Each of the entries below should be written out exactly as it reads.
-------
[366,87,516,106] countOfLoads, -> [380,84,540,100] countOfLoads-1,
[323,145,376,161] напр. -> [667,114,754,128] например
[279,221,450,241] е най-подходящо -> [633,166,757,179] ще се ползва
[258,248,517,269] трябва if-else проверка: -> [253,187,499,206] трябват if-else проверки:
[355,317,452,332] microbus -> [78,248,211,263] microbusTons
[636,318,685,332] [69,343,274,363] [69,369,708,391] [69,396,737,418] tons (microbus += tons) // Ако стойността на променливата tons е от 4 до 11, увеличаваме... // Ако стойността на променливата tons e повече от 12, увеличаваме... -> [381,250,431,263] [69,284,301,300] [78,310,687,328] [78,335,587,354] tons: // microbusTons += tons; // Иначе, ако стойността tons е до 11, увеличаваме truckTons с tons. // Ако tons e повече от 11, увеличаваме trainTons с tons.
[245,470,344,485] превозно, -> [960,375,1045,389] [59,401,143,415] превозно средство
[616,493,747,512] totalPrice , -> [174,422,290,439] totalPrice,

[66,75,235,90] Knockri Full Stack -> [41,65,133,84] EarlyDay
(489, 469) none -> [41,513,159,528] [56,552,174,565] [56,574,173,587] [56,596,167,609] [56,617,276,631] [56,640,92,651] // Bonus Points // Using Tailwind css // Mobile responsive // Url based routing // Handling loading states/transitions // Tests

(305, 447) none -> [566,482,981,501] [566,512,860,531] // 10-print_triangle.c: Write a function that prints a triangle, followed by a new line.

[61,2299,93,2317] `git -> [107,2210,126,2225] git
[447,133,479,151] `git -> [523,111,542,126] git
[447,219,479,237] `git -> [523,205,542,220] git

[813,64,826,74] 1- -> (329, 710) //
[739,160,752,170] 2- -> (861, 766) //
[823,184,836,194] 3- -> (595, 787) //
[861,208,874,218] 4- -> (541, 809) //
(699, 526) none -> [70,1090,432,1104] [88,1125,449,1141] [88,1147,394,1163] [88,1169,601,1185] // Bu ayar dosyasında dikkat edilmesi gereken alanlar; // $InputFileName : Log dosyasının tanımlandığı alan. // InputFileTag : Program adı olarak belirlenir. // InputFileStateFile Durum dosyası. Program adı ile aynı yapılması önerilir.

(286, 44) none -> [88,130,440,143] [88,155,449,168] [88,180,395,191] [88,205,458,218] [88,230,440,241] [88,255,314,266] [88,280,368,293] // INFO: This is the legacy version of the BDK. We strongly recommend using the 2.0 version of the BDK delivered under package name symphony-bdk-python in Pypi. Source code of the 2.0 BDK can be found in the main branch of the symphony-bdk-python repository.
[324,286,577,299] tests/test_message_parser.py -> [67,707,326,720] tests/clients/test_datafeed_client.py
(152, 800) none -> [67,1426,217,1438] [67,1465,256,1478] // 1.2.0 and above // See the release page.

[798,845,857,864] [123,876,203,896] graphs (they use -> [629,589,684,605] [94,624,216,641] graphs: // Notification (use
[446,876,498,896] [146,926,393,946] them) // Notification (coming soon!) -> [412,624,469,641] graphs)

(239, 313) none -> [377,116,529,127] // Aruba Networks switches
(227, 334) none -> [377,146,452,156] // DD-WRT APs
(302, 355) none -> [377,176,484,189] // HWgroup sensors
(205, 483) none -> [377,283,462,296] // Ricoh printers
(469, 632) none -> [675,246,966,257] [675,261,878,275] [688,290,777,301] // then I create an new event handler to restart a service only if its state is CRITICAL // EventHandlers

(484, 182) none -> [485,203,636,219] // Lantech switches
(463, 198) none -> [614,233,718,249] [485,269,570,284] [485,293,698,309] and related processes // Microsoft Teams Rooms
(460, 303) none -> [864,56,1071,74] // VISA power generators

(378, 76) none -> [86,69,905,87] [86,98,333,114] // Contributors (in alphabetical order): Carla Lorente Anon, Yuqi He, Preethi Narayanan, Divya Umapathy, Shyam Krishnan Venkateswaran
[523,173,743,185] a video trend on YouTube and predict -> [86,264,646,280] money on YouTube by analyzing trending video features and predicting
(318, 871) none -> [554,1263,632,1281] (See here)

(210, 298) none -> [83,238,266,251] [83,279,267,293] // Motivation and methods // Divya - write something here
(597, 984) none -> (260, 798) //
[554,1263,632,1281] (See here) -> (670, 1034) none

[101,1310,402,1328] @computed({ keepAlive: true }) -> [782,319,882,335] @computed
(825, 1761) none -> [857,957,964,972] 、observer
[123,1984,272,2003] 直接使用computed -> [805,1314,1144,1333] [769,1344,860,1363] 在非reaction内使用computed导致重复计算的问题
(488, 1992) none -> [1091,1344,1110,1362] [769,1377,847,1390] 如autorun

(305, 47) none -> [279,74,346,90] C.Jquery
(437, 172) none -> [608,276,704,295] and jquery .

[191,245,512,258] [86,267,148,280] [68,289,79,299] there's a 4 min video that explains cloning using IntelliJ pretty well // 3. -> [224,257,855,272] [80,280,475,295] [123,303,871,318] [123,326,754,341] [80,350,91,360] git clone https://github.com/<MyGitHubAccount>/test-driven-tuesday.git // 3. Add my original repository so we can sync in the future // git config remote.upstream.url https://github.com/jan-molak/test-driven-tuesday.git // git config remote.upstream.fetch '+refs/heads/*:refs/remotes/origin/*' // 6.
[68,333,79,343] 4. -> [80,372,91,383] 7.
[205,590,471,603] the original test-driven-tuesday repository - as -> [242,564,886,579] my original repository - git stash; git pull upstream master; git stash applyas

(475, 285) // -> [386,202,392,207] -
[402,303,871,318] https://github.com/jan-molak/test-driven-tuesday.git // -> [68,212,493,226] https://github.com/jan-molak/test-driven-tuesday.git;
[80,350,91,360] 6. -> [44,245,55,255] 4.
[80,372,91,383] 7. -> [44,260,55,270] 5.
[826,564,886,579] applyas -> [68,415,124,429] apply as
-------
▶ [Your response]
[366,87,516,106] countOfLoads, -> [380,84,540,100] countOfLoads-1,
[323,145,376,161] напр. -> [667,114,754,128] например
[279,221,450,241] е най-подходящо -> [633,166,757,179] ще се ползва
[258,248,517,269] трябва if-else проверка: -> [253,187,499,206] трябват if-else проверки:
[355,317,452,332] microbus -> [78,248,211,263] microbusTons
[636,318,685,332] [69,343,274,363] [69,369,708,391] [69,396,737,418] tons (microbus += tons) // Ако стойността на променливата tons е от 4 до 11, увеличаваме... // Ако стойността на променливата tons e повече от 12, увеличаваме... -> [381,250,431,263] [69,284,301,300] [78,310,687,328] [78,335,587,354] tons: // microbusTons += tons; // Иначе, ако стойността tons е до 11, увеличаваме truckTons с tons. // Ако tons e повече от 11, увеличаваме trainTons с tons.
[245,470,344,485] превозно, -> [960,375,1045,389] [59,401,143,415] превозно средство
[616,493,747,512] totalPrice , -> [174,422,290,439] totalPrice,

[66,75,235,90] Knockri Full Stack -> [41,65,133,84] EarlyDay
(489, 469) none -> [41,513,159,528] [56,552,174,565] [56,574,173,587] [56,596,167,609] [56,617,276,631] [56,640,92,651] // Bonus Points // Using Tailwind css // Mobile responsive // Url based routing // Handling loading states/transitions // Tests

(305, 447) none -> [566,482,981,501] [566,512,860,531] // 10-print_triangle.c: Write a function that prints a triangle, followed by a new line.

[61,2299,93,2317] `git -> [107,2210,126,2225] git
[447,133,479,151] `git -> [523,111,542,126] git
[447,219,479,237] `git -> [523,205,542,220] git

[813,64,826,74] 1- -> (329, 710) //
[739,160,752,170] 2- -> (861, 766) //
[823,184,836,194] 3- -> (595, 787) //
[861,208,874,218] 4- -> (541, 809) //
(699, 526) none -> [70,1090,432,1104] [88,1125,449,1141] [88,1147,394,1163] [88,1169,601,1185] // Bu ayar dosyasında dikkat edilmesi gereken alanlar; // $InputFileName : Log dosyasının tanımlandığı alan. // InputFileTag : Program adı olarak belirlenir. // InputFileStateFile Durum dosyası. Program adı ile aynı yapılması önerilir.

(286, 44) none -> [88,130,440,143] [88,155,449,168] [88,180,395,191] [88,205,458,218] [88,230,440,241] [88,255,314,266] [88,280,368,293] // INFO: This is the legacy version of the BDK. We strongly recommend using the 2.0 version of the BDK delivered under package name symphony-bdk-python in Pypi. Source code of the 2.0 BDK can be found in the main branch of the symphony-bdk-python repository.
[324,286,577,299] tests/test_message_parser.py -> [67,707,326,720] tests/clients/test_datafeed_client.py
(152, 800) none -> [67,1426,217,1438] [67,1465,256,1478] // 1.2.0 and above // See the release page.

[798,845,857,864] [123,876,203,896] graphs (they use -> [629,589,684,605] [94,624,216,641] graphs: // Notification (use
[446,876,498,896] [146,926,393,946] them) // Notification (coming soon!) -> [412,624,469,641] graphs)

(239, 313) none -> [377,116,529,127] // Aruba Networks switches
(227, 334) none -> [377,146,452,156] // DD-WRT APs
(302, 355) none -> [377,176,484,189] // HWgroup sensors
(205, 483) none -> [377,283,462,296] // Ricoh printers
(469, 632) none -> [675,246,966,257] [675,261,878,275] [688,290,777,301] // then I create an new event handler to restart a service only if its state is CRITICAL // EventHandlers

(484, 182) none -> [485,203,636,219] // Lantech switches
(463, 198) none -> [614,233,718,249] [485,269,570,284] [485,293,698,309] and related processes // Microsoft Teams Rooms
(460, 303) none -> [864,56,1071,74] // VISA power generators

(378, 76) none -> [86,69,905,87] [86,98,333,114] // Contributors (in alphabetical order): Carla Lorente Anon, Yuqi He, Preethi Narayanan, Divya Umapathy, Shyam Krishnan Venkateswaran
[523,173,743,185] a video trend on YouTube and predict -> [86,264,646,280] money on YouTube by analyzing trending video features and predicting
(318, 871) none -> [554,1263,632,1281] (See here)

(210, 298) none -> [83,238,266,251] [83,279,267,293] // Motivation and methods // Divya - write something here
(597, 984) none -> (260, 798) //
[554,1263,632,1281] (See here) -> (670, 1034) none

[101,1310,402,1328] @computed({ keepAlive: true }) -> [782,319,882,335] @computed
(825, 1761) none -> [857,957,964,972] 、observer
[123,1984,272,2003] 直接使用computed -> [805,1314,1144,1333] [769,1344,860,1363] 在非reaction内使用computed导致重复计算的问题
(488, 1992) none -> [1091,1344,1110,1362] [769,1377,847,1390] 如autorun

(305, 47) none -> [279,74,346,90] C.Jquery
(437, 172) none -> [608,276,704,295] and jquery .

[191,245,512,258] [86,267,148,280] [68,289,79,299] there's a 4 min video that explains cloning using IntelliJ pretty well // 3. -> [224,257,855,272] [80,280,475,295] [123,303,871,318] [123,326,754,341] [80,350,91,360] git clone https://github.com/<MyGitHubAccount>/test-driven-tuesday.git // 3. Add my original repository so we can sync in the future // git config remote.upstream.url https://github.com/jan-molak/test-driven-tuesday.git // git config remote.upstream.fetch '+refs/heads/*:refs/remotes/origin/*' // 6.
[68,333,79,343] 4. -> [80,372,91,383] 7.
[205,590,471,603] the original test-driven-tuesday repository - as -> [242,564,886,579] my original repository - git stash; git pull upstream master; git stash applyas

(475, 285) // -> [386,202,392,207] -
[402,303,871,318] https://github.com/jan-molak/test-driven-tuesday.git // -> [68,212,493,226] https://github.com/jan-molak/test-driven-tuesday.git;
[80,350,91,360] 6. -> [44,245,55,255] 4.
[80,372,91,383] 7. -> [44,260,55,270] 5.
[826,564,886,579] applyas -> [68,415,124,429] apply as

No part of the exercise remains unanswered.